* _Try it_
If an entry below contains an image, drop the image and retype the rest exactly.

* _Material provided_
--
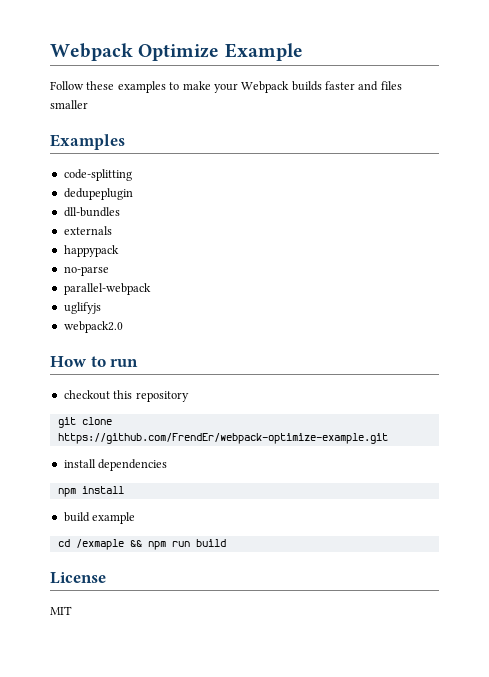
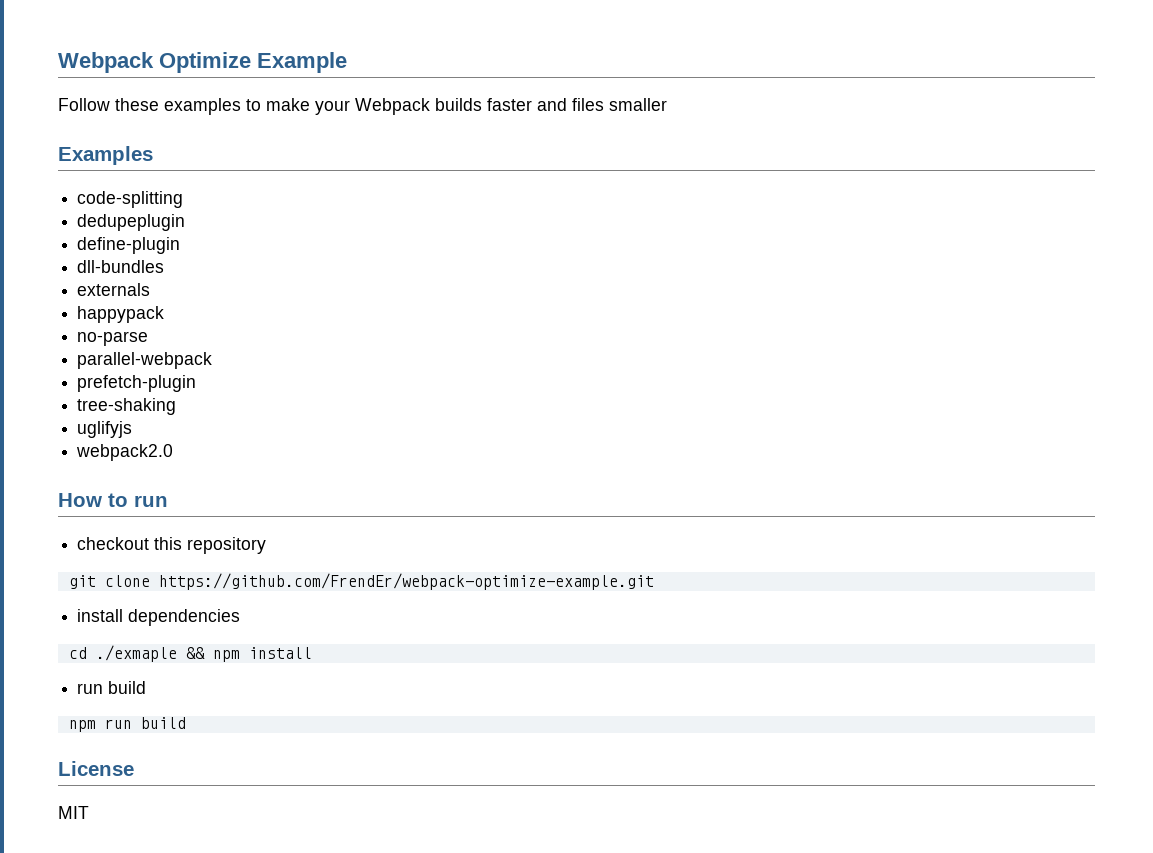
(133, 194) none -> [77,237,181,254] // define-plugin
(151, 289) none -> [77,375,197,392] [77,398,177,415] // prefetch-plugin // tree-shaking
(168, 465) none -> [68,645,205,662] cd ./exmaple &&
[63,512,136,524] [57,539,142,550] build example // cd /exmaple && -> [77,681,147,694] run build //

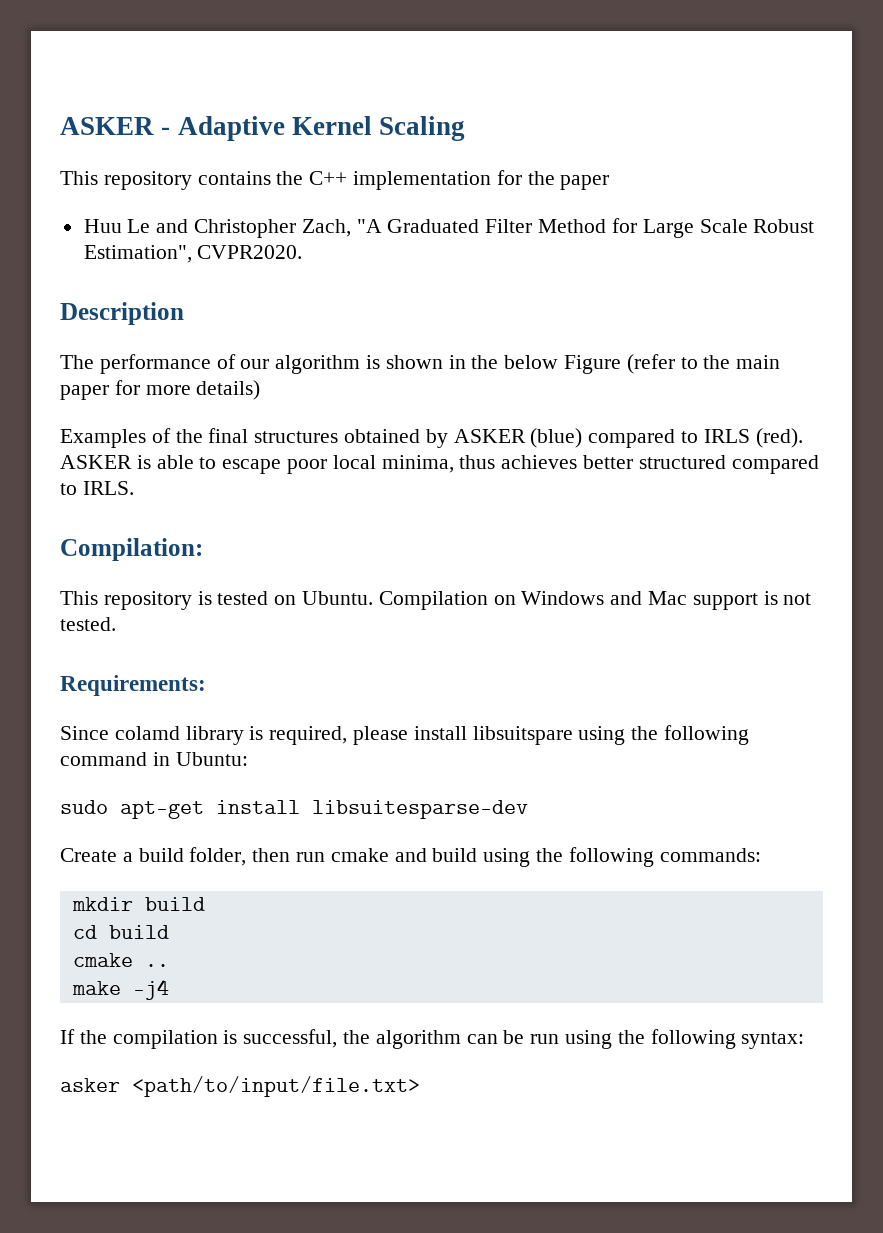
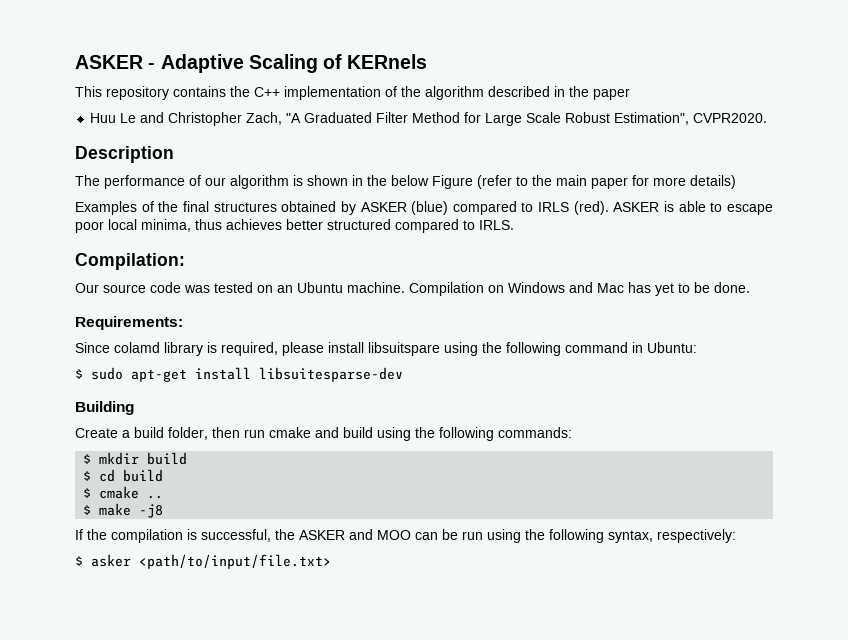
[291,116,372,135] Kernel -> (244, 63) none
(466, 128) none -> [323,54,428,69] of KERnels
[496,170,522,185] for -> [385,86,565,100] of the algorithm described in
[60,591,374,610] This repository is tested on Ubuntu. -> [75,282,405,293] Our source code was tested on an Ubuntu machine.
[692,591,812,610] [60,617,116,631] support is not tested. -> [628,282,750,296] has yet to be done.
(248, 759) none -> [75,369,83,379] $
(528, 809) none -> [75,401,134,415] // Building
(761, 855) none -> [83,454,92,464] $
(205, 904) none -> [83,471,92,481] $
(169, 932) none -> [83,488,92,498] $
[71,979,169,1000] make -j4 -> [83,503,164,518] $ make -j8
[375,1030,461,1049] algorithm -> [299,529,411,540] ASKER and MOO
[741,1032,805,1049] syntax: // -> [608,529,736,543] [75,556,83,566] syntax, respectively: // $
--
* _Task answer_
(133, 194) none -> [77,237,181,254] // define-plugin
(151, 289) none -> [77,375,197,392] [77,398,177,415] // prefetch-plugin // tree-shaking
(168, 465) none -> [68,645,205,662] cd ./exmaple &&
[63,512,136,524] [57,539,142,550] build example // cd /exmaple && -> [77,681,147,694] run build //

[291,116,372,135] Kernel -> (244, 63) none
(466, 128) none -> [323,54,428,69] of KERnels
[496,170,522,185] for -> [385,86,565,100] of the algorithm described in
[60,591,374,610] This repository is tested on Ubuntu. -> [75,282,405,293] Our source code was tested on an Ubuntu machine.
[692,591,812,610] [60,617,116,631] support is not tested. -> [628,282,750,296] has yet to be done.
(248, 759) none -> [75,369,83,379] $
(528, 809) none -> [75,401,134,415] // Building
(761, 855) none -> [83,454,92,464] $
(205, 904) none -> [83,471,92,481] $
(169, 932) none -> [83,488,92,498] $
[71,979,169,1000] make -j4 -> [83,503,164,518] $ make -j8
[375,1030,461,1049] algorithm -> [299,529,411,540] ASKER and MOO
[741,1032,805,1049] syntax: // -> [608,529,736,543] [75,556,83,566] syntax, respectively: // $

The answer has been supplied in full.